Kramer has an actual full-time job, and Ripon’s aldermen either have full-time jobs or are retired. In contrast, the words “full-time legislator” appear far too often in the Wisconsin Blue Book section of legislators’ biographies, both Democrat and Republican. Neither the Founding Fathers nor those who founded Wisconsin intended the phrase “full-time legislator” to be part of the political lexicon.
Ripon is not perfect. The city could be in better shape today had previous leaders not made decisions based on the attitude that they liked the city just the way it was. There is no such thing as “just the way it was,” or is, because communities are organic — they grow in real terms, or they shrink. What’s happening today is reversing, finally, shrinkage in real terms (as demonstrated by zero population growth when nearly every community in Northeast Wisconsin has grown in population) over the years.
There is a belief, not without some justification, that Fond du Lac County leaders occasionally forget that Ripon is in Fond du Lac County. (Ripon has a new county park on the city’s east side that consists of a field and a parking area. Still, I shouldn’t complain given that Fond du Lac County manages to operate county functions with average county mil rates but without a county sales tax.) The school district is good but, contrary to their vision statement, not “one of Wisconsin’s outstanding school districts,” although school district taxes are outstandingly high. (Relations between the school district and its teachers are similar to relations between the U.S. and the Soviet Union around 1962.) I’d like to see Ripon grow by about 1,400 population and expand to about 36 square miles of land area. (That is a comment about a municipality near Ripon previously referred to in this space.)
The City of Ripon is an example of the truism that government works best when responsibilities are handled at the lowest practical level. Ripon also is a cautionary tale that the quality, or lack thereof, of elected officials and administration makes a real difference in whether a community grows, or does not. Nothing city leaders have done appears to qualify as rocket science, but Ripon is certainly better off than many cities in Wisconsin, thanks to progressive leadership.

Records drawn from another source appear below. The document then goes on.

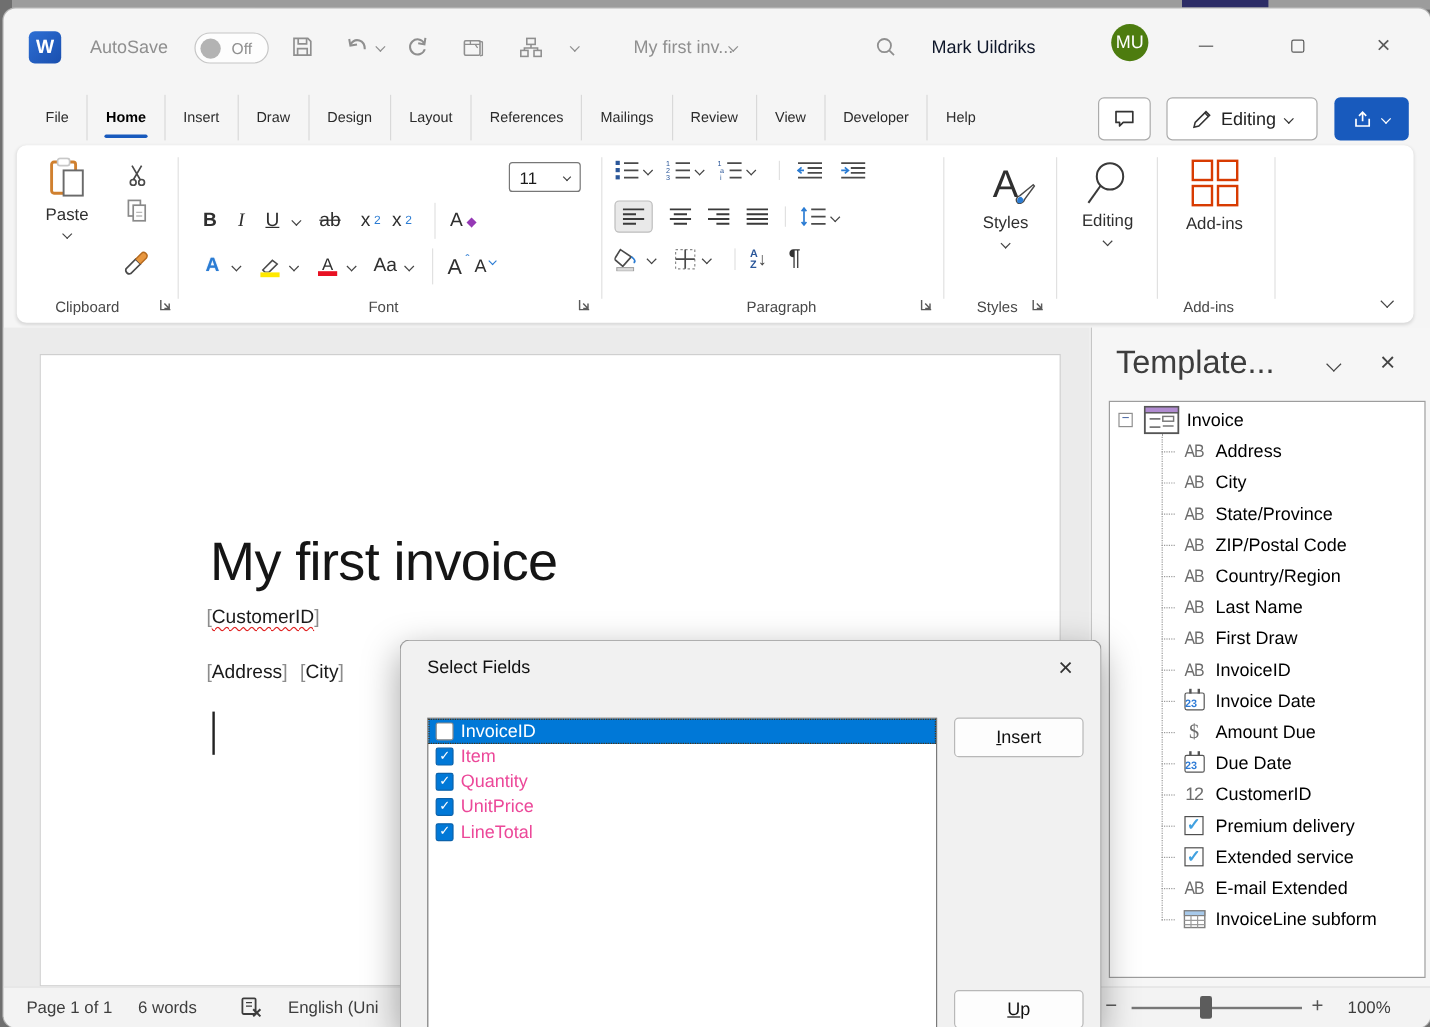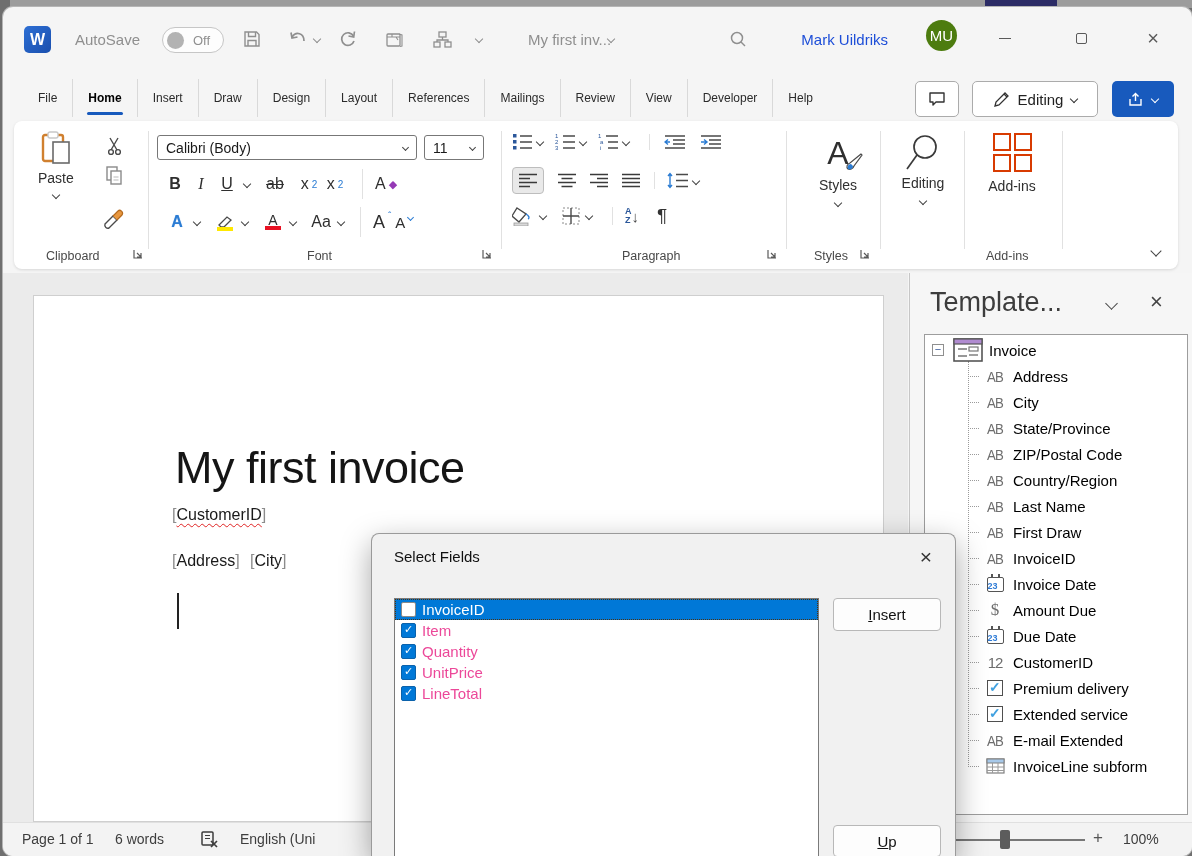"Mark Uildriks" .username { color: #1d4ed8 -> #0f172a; left: 780px -> 764px; text-align: right -> center }
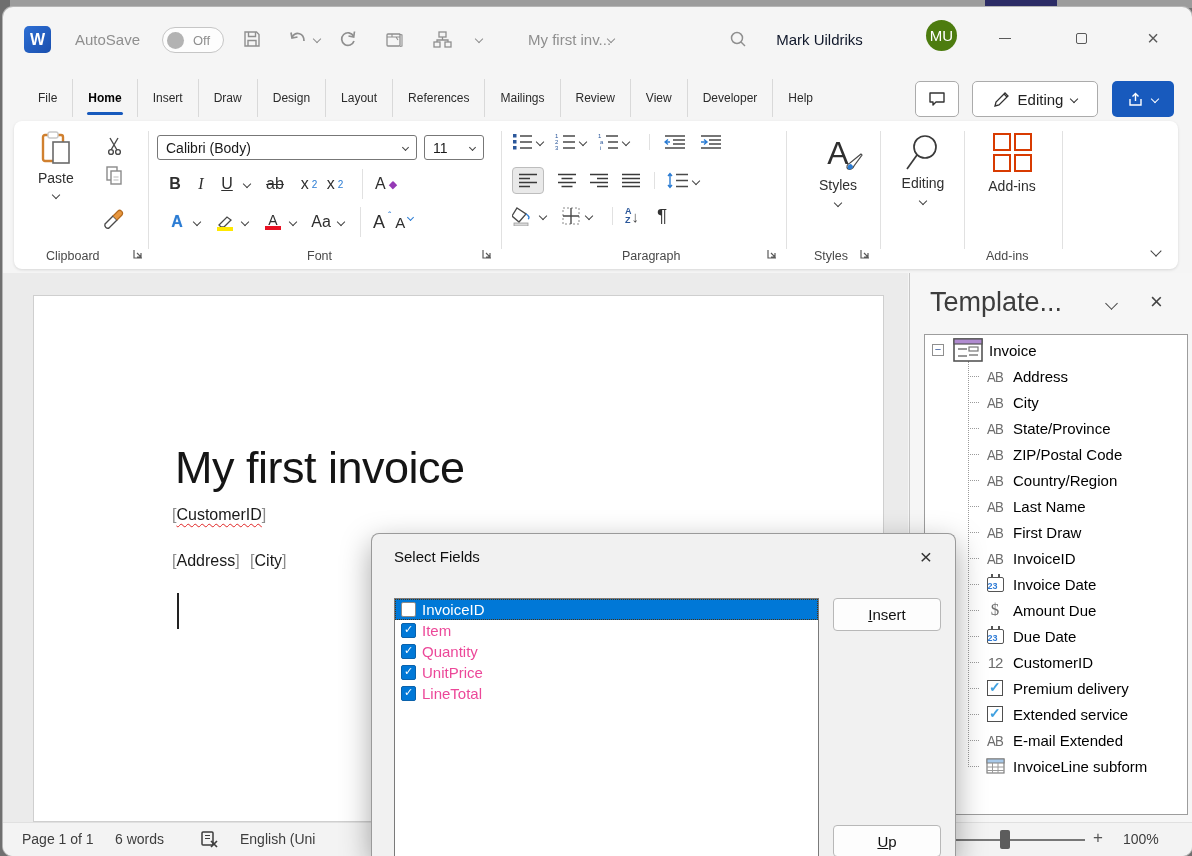"Calibri (Body)" div.combo { html: <div> <span>Calibri (Body)</span> <span></span> </div> -> none }
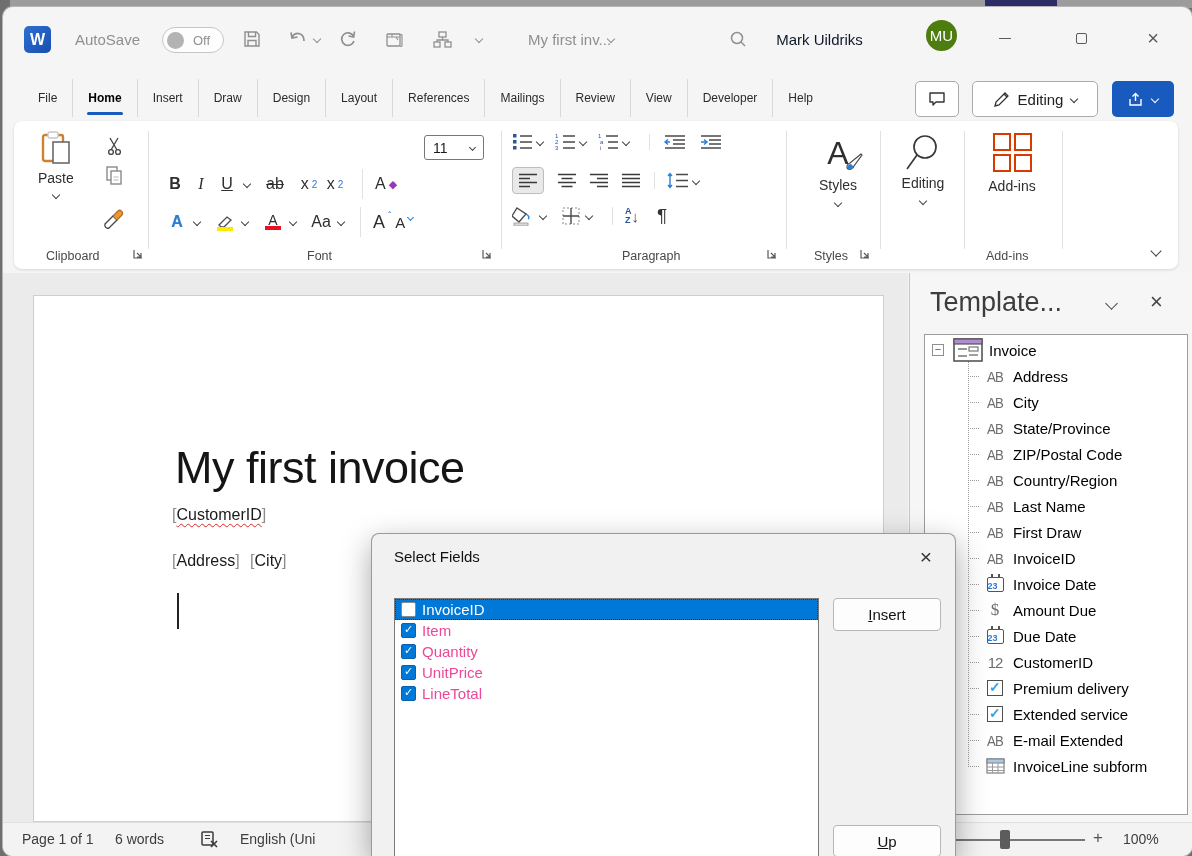"Select Fields" .dialog { margin-left: 38px -> none }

There are a lot of self-styled progressives in Madison, but nothing that goes on in the state Capitol qualifies as “progressive” in a positive way, unless your definition of “progressive” includes vast structural deficits and accounting tricks played to mask the financial hole into which the state has fallen. There are political leaders (as opposed to “politicians”) out there whose goal is to better the communities they serve, instead of sticking it to their opposition. Few of them, apparently, can be found in Madison.